When we were a kid, we didn’t understand that the scold from father might be because of a difficult day at work for him. We didn’t know that the arguments between parents are normal no matter how much they love one another. We didn’t understand the time when we were left out at the parking lot that parents are just human like us. Instead, when we were children, our world trembled when they accused us of a mistake we made, the earth shattered when we heard our parents fighting.
We were helpless and vulnerable. In this childhood open prison, our dress codes were made, our schedules were arranged, who we hang out with were decided. However, unfortunately, the person that take cares of us are flawed. And most likely, had a tricky early child history as well. They were once a child like we were.

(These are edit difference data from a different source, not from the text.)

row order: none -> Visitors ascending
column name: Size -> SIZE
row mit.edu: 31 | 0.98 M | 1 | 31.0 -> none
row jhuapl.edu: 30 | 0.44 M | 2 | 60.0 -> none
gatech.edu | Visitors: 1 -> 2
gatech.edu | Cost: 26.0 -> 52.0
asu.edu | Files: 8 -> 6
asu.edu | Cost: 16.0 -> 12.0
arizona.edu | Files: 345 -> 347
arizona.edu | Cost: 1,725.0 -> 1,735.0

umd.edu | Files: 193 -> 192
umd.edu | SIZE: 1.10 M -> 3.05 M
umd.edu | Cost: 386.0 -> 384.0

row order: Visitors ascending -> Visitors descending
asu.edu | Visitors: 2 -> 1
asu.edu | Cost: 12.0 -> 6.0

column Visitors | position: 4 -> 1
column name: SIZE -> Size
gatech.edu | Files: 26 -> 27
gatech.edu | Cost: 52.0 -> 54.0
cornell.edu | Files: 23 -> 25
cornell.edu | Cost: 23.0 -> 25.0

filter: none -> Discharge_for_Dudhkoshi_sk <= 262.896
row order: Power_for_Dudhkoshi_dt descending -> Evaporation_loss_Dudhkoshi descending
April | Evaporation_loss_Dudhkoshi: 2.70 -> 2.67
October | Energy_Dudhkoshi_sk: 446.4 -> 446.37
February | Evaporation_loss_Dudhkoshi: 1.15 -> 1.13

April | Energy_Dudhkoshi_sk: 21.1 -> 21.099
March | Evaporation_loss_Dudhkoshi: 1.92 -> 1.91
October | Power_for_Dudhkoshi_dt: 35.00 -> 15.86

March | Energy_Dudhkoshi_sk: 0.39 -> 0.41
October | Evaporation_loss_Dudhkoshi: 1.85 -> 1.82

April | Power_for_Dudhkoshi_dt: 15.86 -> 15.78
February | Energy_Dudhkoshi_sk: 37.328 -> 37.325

Then we grew up to be controlling because we were once neglected, we became over-achiever because we were once scolded that we were a failure, we became overly clingy to our partner because we were afraid of people leaving us.
The effect that childhood has for us is subtle yet when examined closely, the person we are today because of what our parents did or didn’t do, is made. It didn’t have to be a huge evil act, it didn’t have to be an extremely traumatic experience, however, in our once fragile and vulnerable body and mind, we were completely at the hand of our parents.
What we needed to understand is that there are no 30 days free trial for parenting. We are all, just like our parents once were, trying to do our best in the midst of our own error that is deep drilled into us. Until then, maybe we will better appreciate the life that we have, and that maybe, we turned out to be okay.